DATA LISTING START

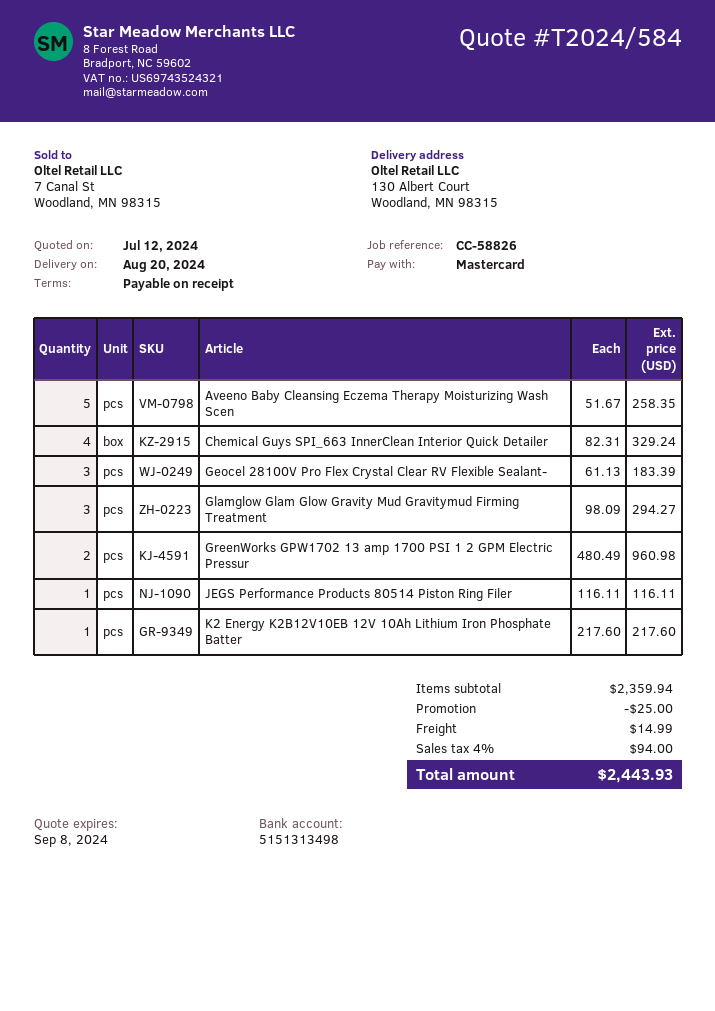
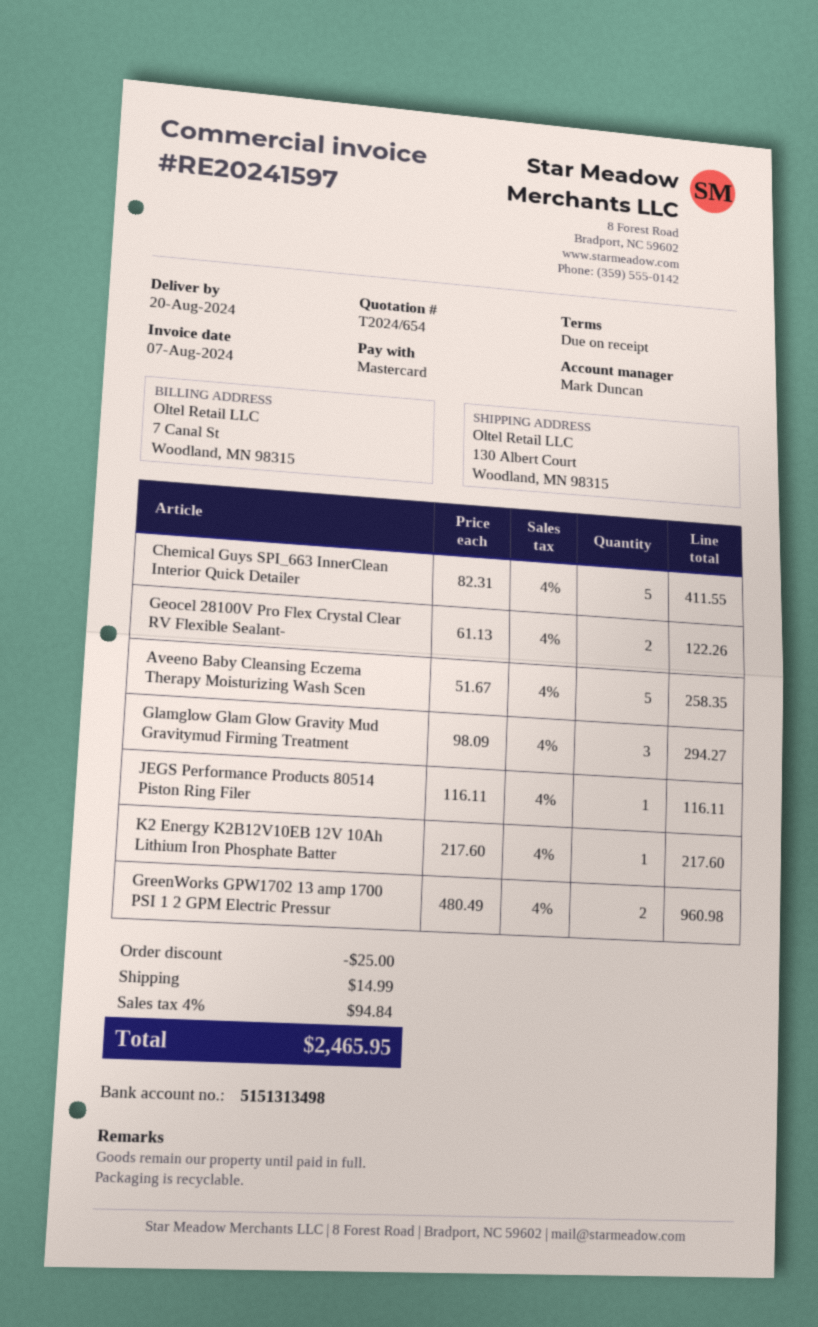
quote number: T2024/584 -> T2024/654
Chemical Guys SPI_663 InnerClean Interior Quick Detailer: 4 x 82.31 = 329.24 -> 5 x 82.31 = 411.55
Geocel 28100V Pro Flex Crystal Clear RV Flexible Sealant-: 3 x 61.13 = 183.39 -> 2 x 61.13 = 122.26
tax: 4% = 94.00 -> 4% = 94.84
total: 2443.93 -> 2465.95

DATA LISTING END

Copy out the listing above in full and keep the pictures out.

quote number: T2024/584 -> T2024/654
Chemical Guys SPI_663 InnerClean Interior Quick Detailer: 4 x 82.31 = 329.24 -> 5 x 82.31 = 411.55
Geocel 28100V Pro Flex Crystal Clear RV Flexible Sealant-: 3 x 61.13 = 183.39 -> 2 x 61.13 = 122.26
tax: 4% = 94.00 -> 4% = 94.84
total: 2443.93 -> 2465.95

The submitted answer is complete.